= Causal graph =

Directed graph that models causal relationships between variables

In statistics, econometrics, epidemiology, genetics and related disciplines, causal graphs (also known as path diagrams, causal Bayesian networks or DAGs) are probabilistic graphical models used to encode assumptions about the data-generating process.

Causal graphs can be used for communication and for inference. They are complementary to other forms of causal reasoning, for instance using causal equality notation. As communication devices, the graphs provide formal and transparent representation of the causal assumptions that researchers may wish to convey and defend. As inference tools, the graphs enable researchers to estimate effect sizes from non-experimental data, derive testable implications of the assumptions encoded, test for external validity, and manage missing data and selection bias.

Causal graphs were first used by the geneticist Sewall Wright under the rubric "path diagrams". They were later adopted by social scientists and, to a lesser extent, by economists. These models were initially confined to linear equations with fixed parameters. Modern developments have extended graphical models to non-parametric analysis, and thus achieved a generality and flexibility that has transformed causal analysis in computer science, epidemiology, and social science. Recent advances include the development of large-scale causality graphs, such as CauseNet, which compiles over 11 million causal relations extracted from web sources to support causal question answering and reasoning.

==Construction and terminology==
The causal graph can be drawn in the following way. Each variable in the model has a corresponding vertex or node and an arrow is drawn from a variable X to a variable Y whenever Y is judged to respond to changes in X when all other variables are being held constant. Variables connected to Y through direct arrows are called parents of Y, or "direct causes of Y," and are denoted by Pa(Y).

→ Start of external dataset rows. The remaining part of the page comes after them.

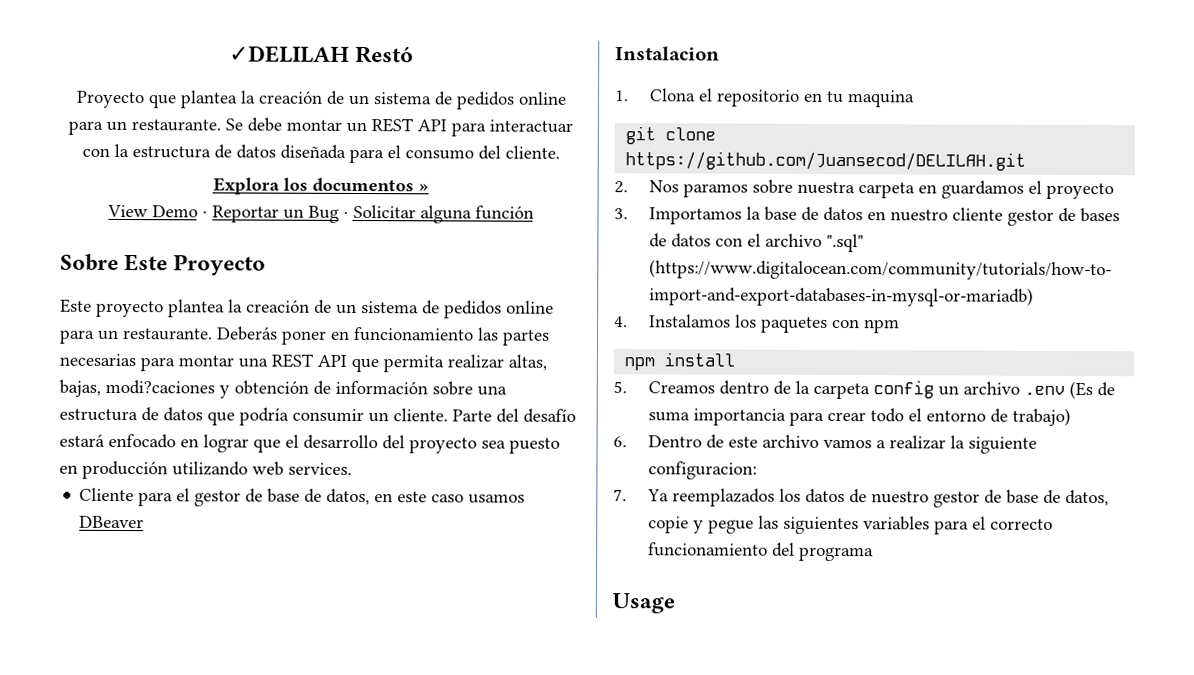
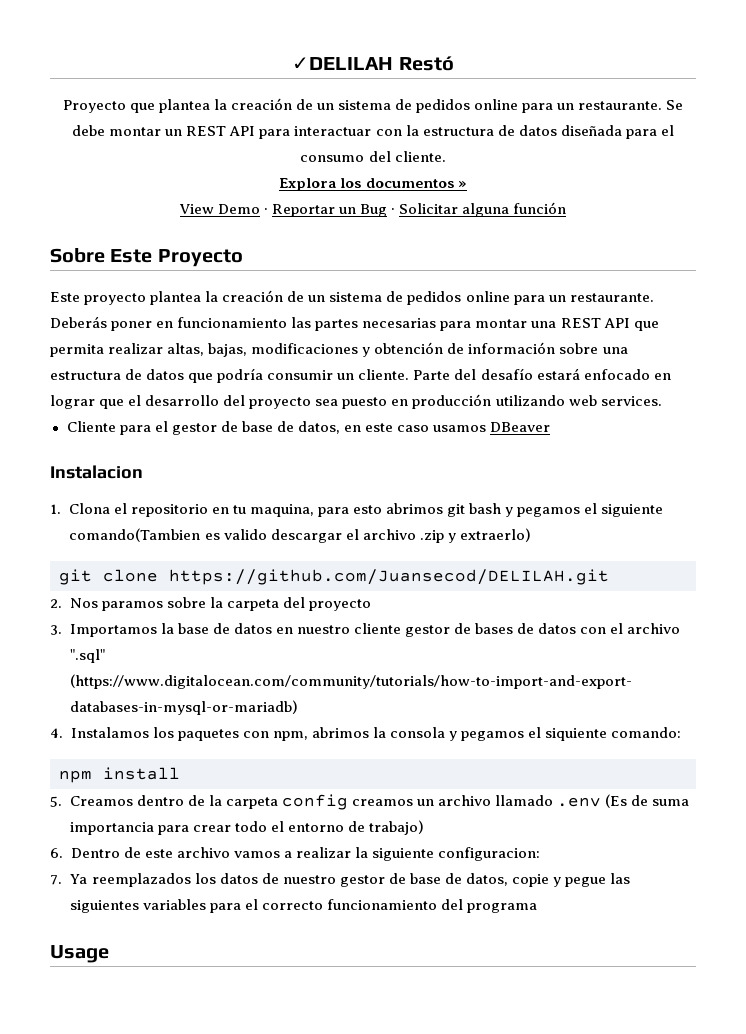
[105,379,215,395] modi?caciones -> [251,343,359,354] modificaciones
[847,90,916,108] maquina -> [249,503,664,517] [68,528,531,543] maquina, para esto abrimos git bash y pegamos el siguiente comando(Tambien es valido descargar el archivo .zip y extraerlo)
[797,180,1043,199] nuestra carpeta en guardamos el -> [209,597,305,611] la carpeta del
[864,319,901,334] npm -> [272,727,682,741] npm, abrimos la consola y pegamos el siquiente comando:
(935, 389) none -> [351,799,413,806] creamos
(1021, 388) none -> [494,795,553,806] llamado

Causal models often include "error terms" or "omitted factors" which represent all unmeasured factors that influence a variable Y when Pa(Y) are held constant. In most cases, error terms are excluded from the graph. However, if the graph author suspects that the error terms of any two variables are dependent (e.g. the two variables have an unobserved or latent common cause) then a bidirected arc is drawn between them. Thus, the presence of latent variables is taken into account through the correlations they induce between the error terms, as represented by bidirected arcs.

==Fundamental tools==

A fundamental tool in graphical analysis is d-separation, which allows researchers to determine, by inspection, whether the causal structure implies that two sets of variables are independent given a third set. In recursive models without correlated error terms (sometimes called Markovian), these conditional independences represent all of the model's testable implications.

==Example==

Suppose we wish to estimate the effect of attending an elite college on future earnings. Simply regressing earnings on college rating will not give an unbiased estimate of the target effect because elite colleges are highly selective, and students attending them are likely to have qualifications for high-earning jobs prior to attending the school. Assuming that the causal relationships are linear, this background knowledge can be expressed in the following structural equation model (SEM) specification.

Model 1

 $$\begin{align}
Q_1 &= U_1\\
C &= a \cdot Q_1 + U_2\\
Q_2 &= c \cdot C + d \cdot Q_1 + U_3\\
S &= b \cdot C + e \cdot Q_2 + U_4,
\end{align}$$

where $Q_1$ represents the individual's qualifications prior to college, $Q_2$ represents qualifications after college, $C$ contains attributes representing the quality of the college attended, and $S$ the individual's salary.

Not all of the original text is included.